I echo the point that has been made by several hon. Members that we need total clarity about what people can expect from major trauma units, and what is meant by the terms “accident and emergency department”, “urgent care centre” and “major injuries unit”. We need national standards so that we can all be confident that we are comparing like with like. We could then be confident about the protocols that the ambulance services use—when they are dealing with major road accidents on the M40, for example—and patients, GPs and people generally in my constituency would know what to expect from the accident and emergency services in Banbury, and when it would be more appropriate for them to be directed to the major trauma unit at the JR in Oxford. People would also be clearer about when they ought not to be bothering the accident and emergency department at the Horton at all but should really be going to see their GP. All too often people tend to treat the accident and emergency department as an out-of-hours GP service, but it was not intended for that purpose.

We must also recognise that medicine is constantly changing. The general hospital in Buckinghamshire at which my mother was a sister tutor, and whose accident and emergency department I visited as a child, has long since closed. The general hospital at which my father was a consultant has now merged with St Peter’s hospital in Chertsey. There has been evolution in health care for a long time. The Horton hospital is changing in that medical technology is improving the pace at which patients can be treated.
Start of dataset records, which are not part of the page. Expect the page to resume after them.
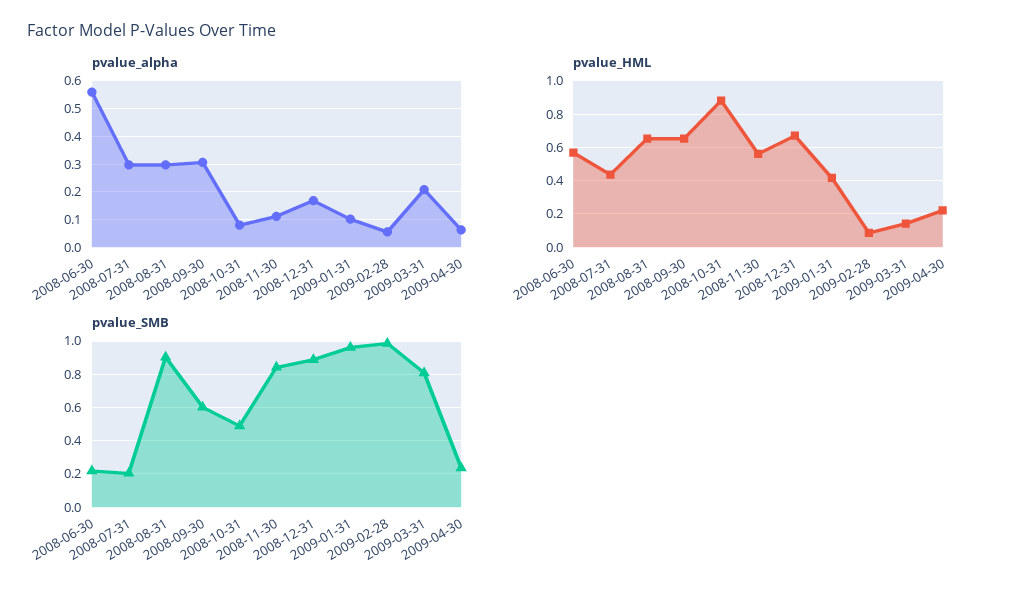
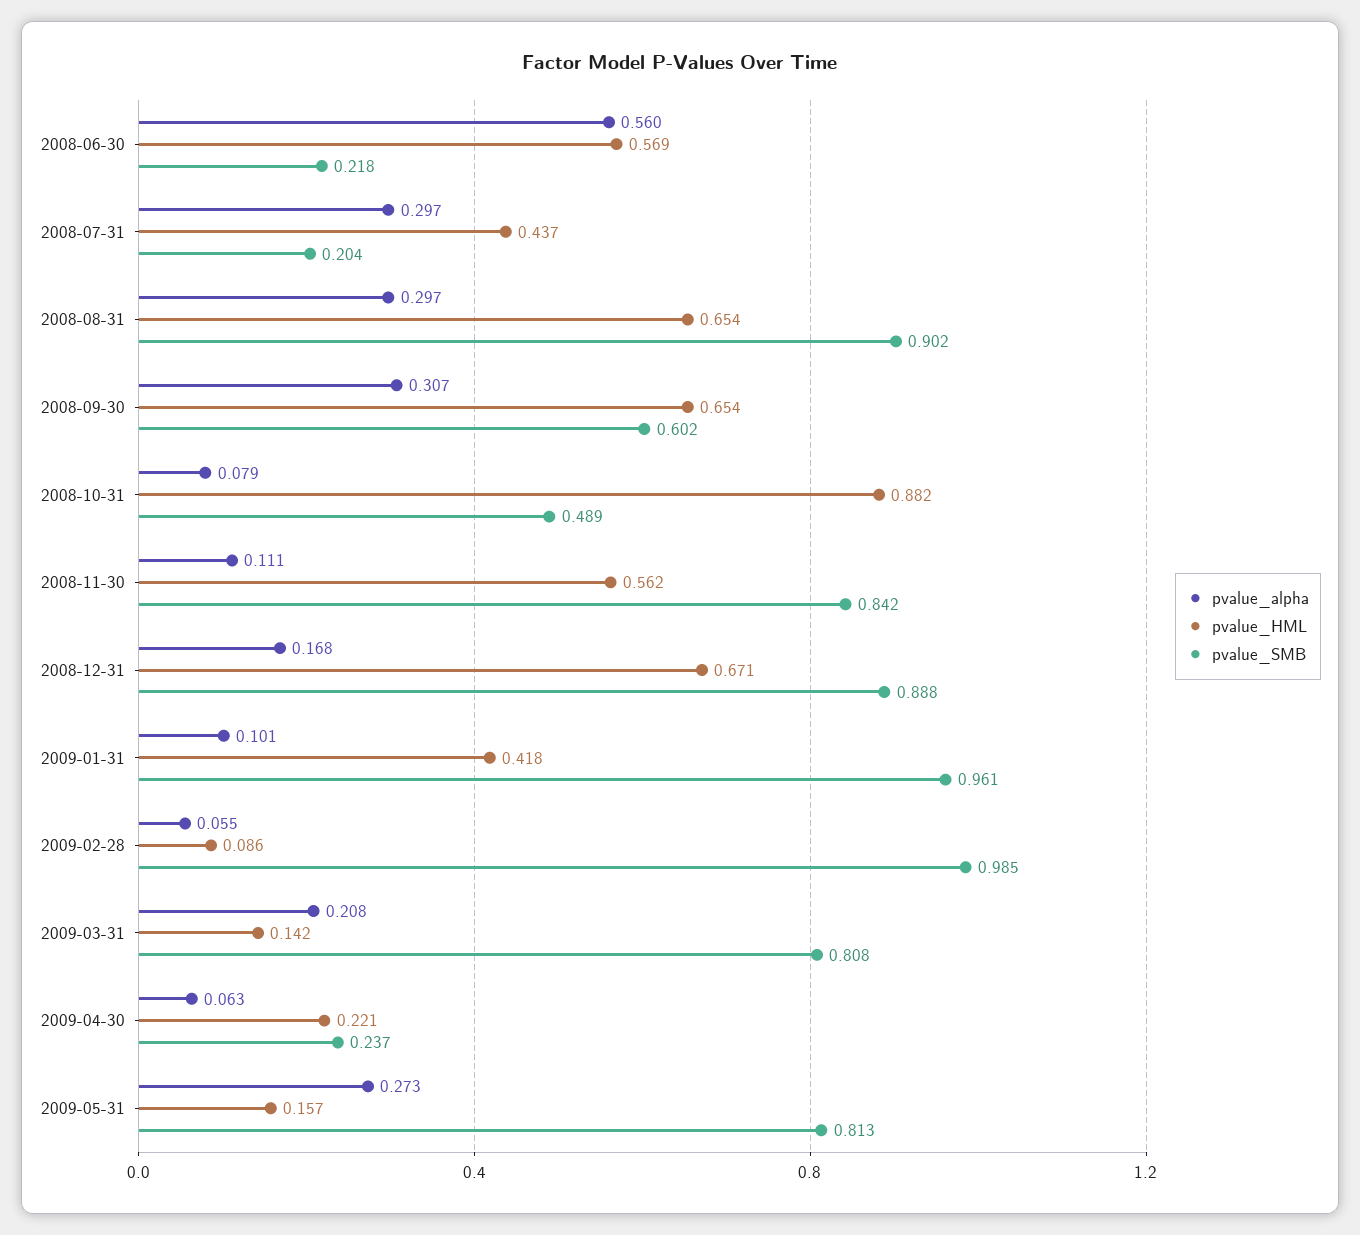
pvalue_alpha, 2009-05-31: none -> 0.273
pvalue_HML, 2009-05-31: none -> 0.157
pvalue_SMB, 2009-05-31: none -> 0.813

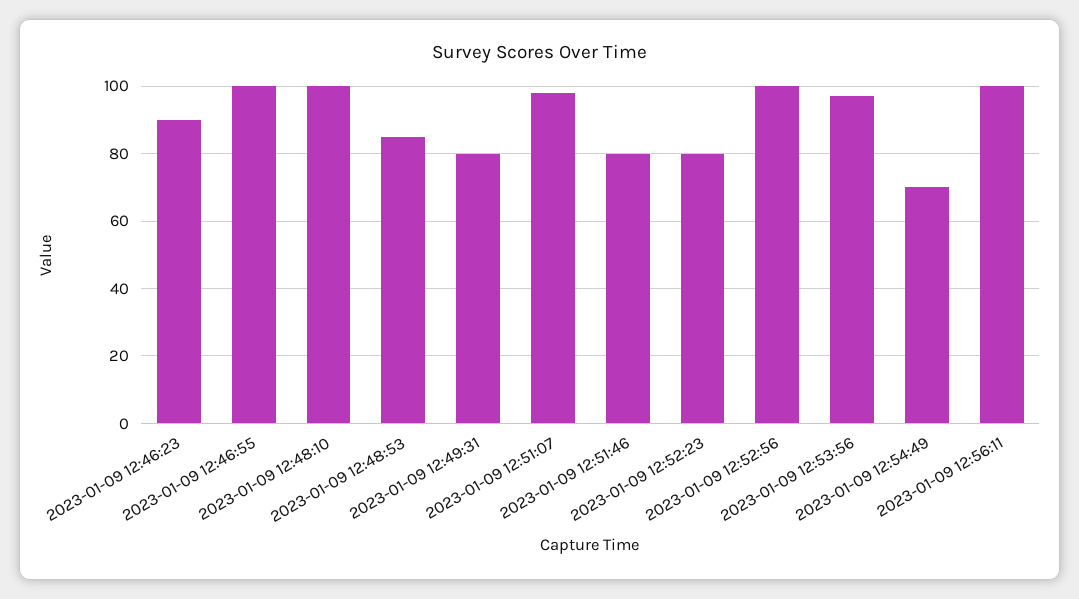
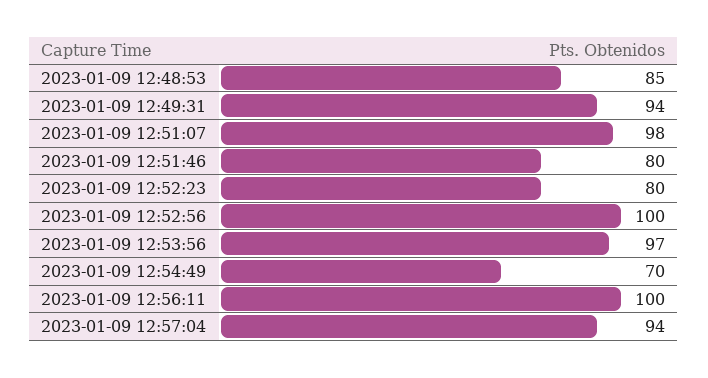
2023-01-09 12:46:23: 90 -> none
2023-01-09 12:46:55: 100 -> none
2023-01-09 12:48:10: 100 -> none
2023-01-09 12:49:31: 80 -> 94
2023-01-09 12:57:04: none -> 94

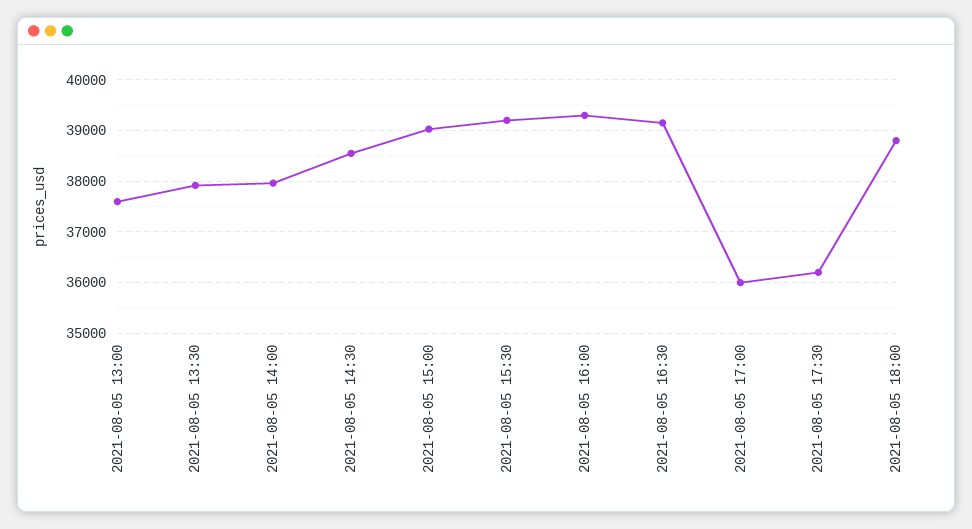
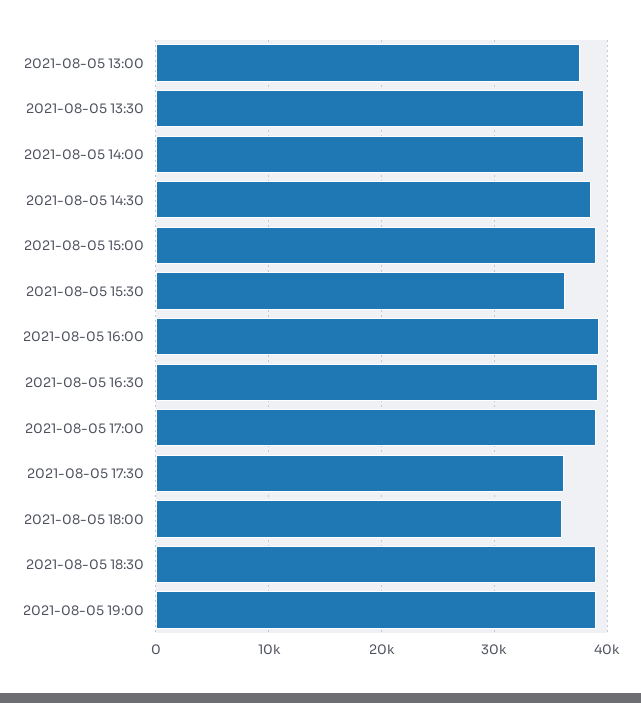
2021-08-05 15:30: 39200 -> 36000
2021-08-05 17:00: 36000 -> 39000
2021-08-05 18:00: 38800 -> 36000
2021-08-05 18:30: none -> 39000
2021-08-05 19:00: none -> 39000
In the past, women who had hysterectomies might have had to stay in hospital for 10 days, but that procedure can now be done as day surgery with an overnight stay.

Changes are also resulting from the fact that we have a much larger older population, many of whom have age-related dementia issues, who need to stay in hospital much longer. We have to reconcile those two growing areas of change within one general hospital. We have to recognise that medicine and service provision will not remain static. We cannot apply a single model throughout the system. We need integrity and honesty about what services are being provided and where, and an acknowledgement that it is not always in the best interest of patients to have a single stand-alone hospital providing every service to every patient. That is not necessarily in the best interests of patient safety.

As this debate has demonstrated, we will all fight tenaciously to ensure that the national health service continues to provide the very best service for patients. The Mid Staffordshire report yesterday was a wake-up call to us all. We all love our NHS and see it as a representative of our national integrity and of the cohesion of citizens and society, but we must also acknowledge that it faces real challenges and that we must all contribute to tackling them.